Du Mac à l'iPad, l'imagination au pouvoir
Editorial du
"Monde"
06.10.11
Des fleurs dans la nuit, des bougies, des larmes aussi. Le tout devant des
boutiques ! Vivrait-on dans un monde tellement
mercantile que seuls les héros du capitalisme sont capables de susciter une telle
émotion à travers le monde
? Non. Steve Jobs, décédé
dans la nuit du mercredi 5 octobre, à 56 ans, était bien
plus qu'un grand patron.
Le cofondateur d'Apple a changé le monde.

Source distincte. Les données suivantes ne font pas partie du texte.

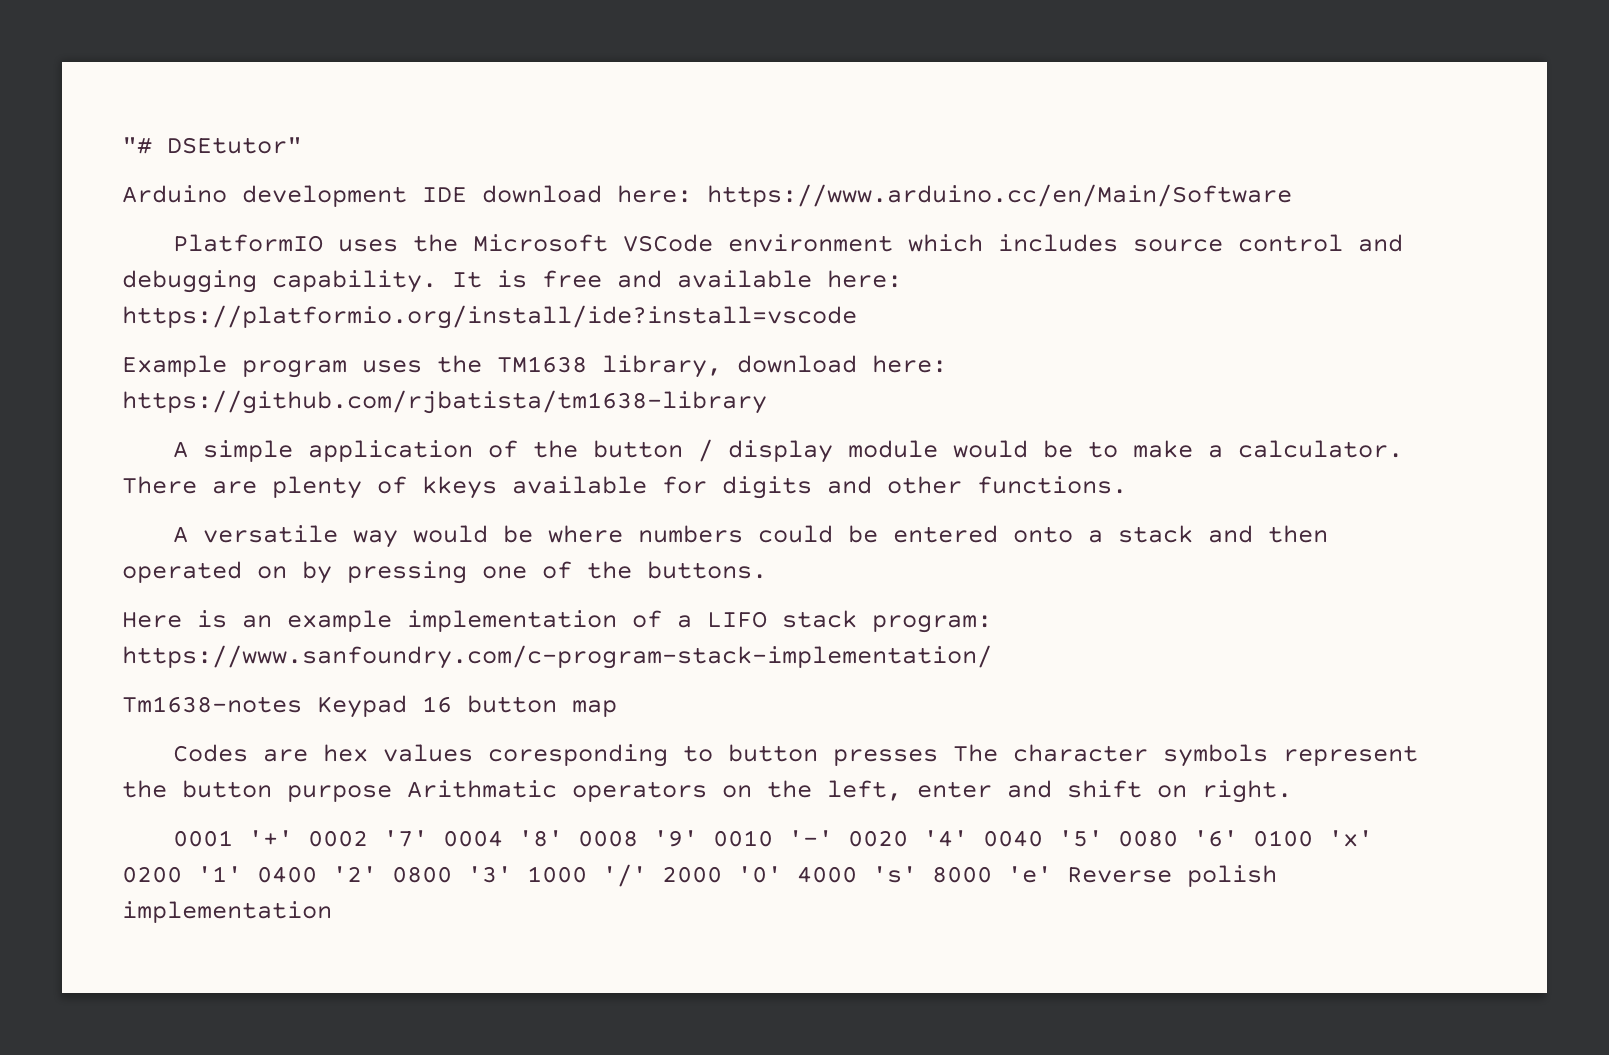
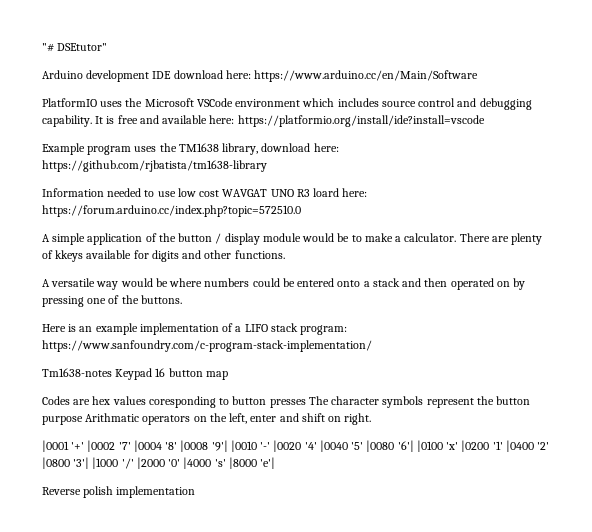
+ Information needed to use low cost WAVGAT UNO R3 loard here: https://forum.arduino.cc/index.php?topic=572510.0
- 0001 '+' 0002 '7' 0004 '8' 0008 '9' 0010 '-' 0020 '4' 0040 '5' 0080 '6' 0100 'x' 0200 '1' 0400 '2' 0800 '3' 1000 '/' 2000 '0' 4000 's' 8000 'e' Reverse polish implementation
+ |0001 '+' |0002 '7' |0004 '8' |0008 '9'| |0010 '-' |0020 '4' |0040 '5' |0080 '6'| |0100 'x' |0200 '1' |0400 '2' |0800 '3'| |1000 '/' |2000 '0' |4000 's' |8000 'e'|
+ Reverse polish implementation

Davantage que beaucoup de grands chefs d'Etat, son action a
transformé la vie de centaines
de millions de personnes sur
la planète.
Sa disparition
provoque une frénésie de réactions officielles et anonymes plus spectaculaires encore que s'il s'agissait de celle d'une rock star mondiale. Jusqu'en Chine, où près
de 35 millions de microblogs à sa
mémoire ont été recensés jeudi
à la mi-journée sur Sina Weibo, l'équivalent
chinois de Twitter. Le génie
de cet Américain a été de contrôler
la technologie pour la faire entrer
dans nos vies. Alors que de nombreux
groupes informatiques étaient, depuis l'après- guerre, lancés dans la course à la puissance, à la performance, à la prouesse technique, l'obsession
de cet homme de la Silicon
Valley a été de créer des produits simples et utiles.
La souris
n'a pas été inventée par Apple, mais la firme à la pomme a, la première, eu l'idée de lancer un ordinateur - Macintosh en l'occurrence
- avec une souris. C'était en 1984.
Les baladeurs
numériques n'ont pas été inventés par Apple, pas plus que la musique en ligne, mais le lancement en 2001 de l'iPod et du
magasin iTunes ont capté les générations
que les majors de la musique
voyaient échapper.
L'Internet mobile, les écrans tactiles ou les services en ligne existaient depuis des années, mais c'est l'entreprise
californienne qui, avec l'iPhone,
en 2007, l'App Store en 2008, puis
l'iPad en 2010, a rendu cet univers accessible à M.
Tout-le-Monde.
Steve Jobs a créé des ruptures, autant de
dates qui resteront dans l'histoire industrielle au même titre que
certaines grandes
inventions. Un succès d'autant
plus emblématique qu'il
correspond à la geste de la Silicon Valley. A 21 ans, sans diplôme
supérieur en poche, il crée Apple en 1976 avec son ami d'origine polonaise, Steve
Wozniak.
Tout dans
son parcours en fera un
patron hors du commun, notamment
son retour, en 1997, à la tête
de "son" entreprise - dont
il avait été évincé douze
ans plus tôt par les actionnaires.
Avant d'être une star mondialisée,
il était un patron mondialisé. Il
a utilisé sans limites les atouts de la globalisation. Le sous-traitant
taïwanais Foxconn, dont les usines géantes implantées en Chine continentale fabriquent les iPhone et autres iPad, est l'un
des instruments de ce succès.
Les salariés de Foxconn, et
même ceux d'Apple, en savent quelque chose. Les exigences,
parfois démentielles, de
Jobs n'ont pas été sans provoquer des dégâts sociaux.
Il est l'un des inventeurs
du monde d'aujourd'hui, célébré
comme peu de patrons l'auront jamais été. Chapeau bas.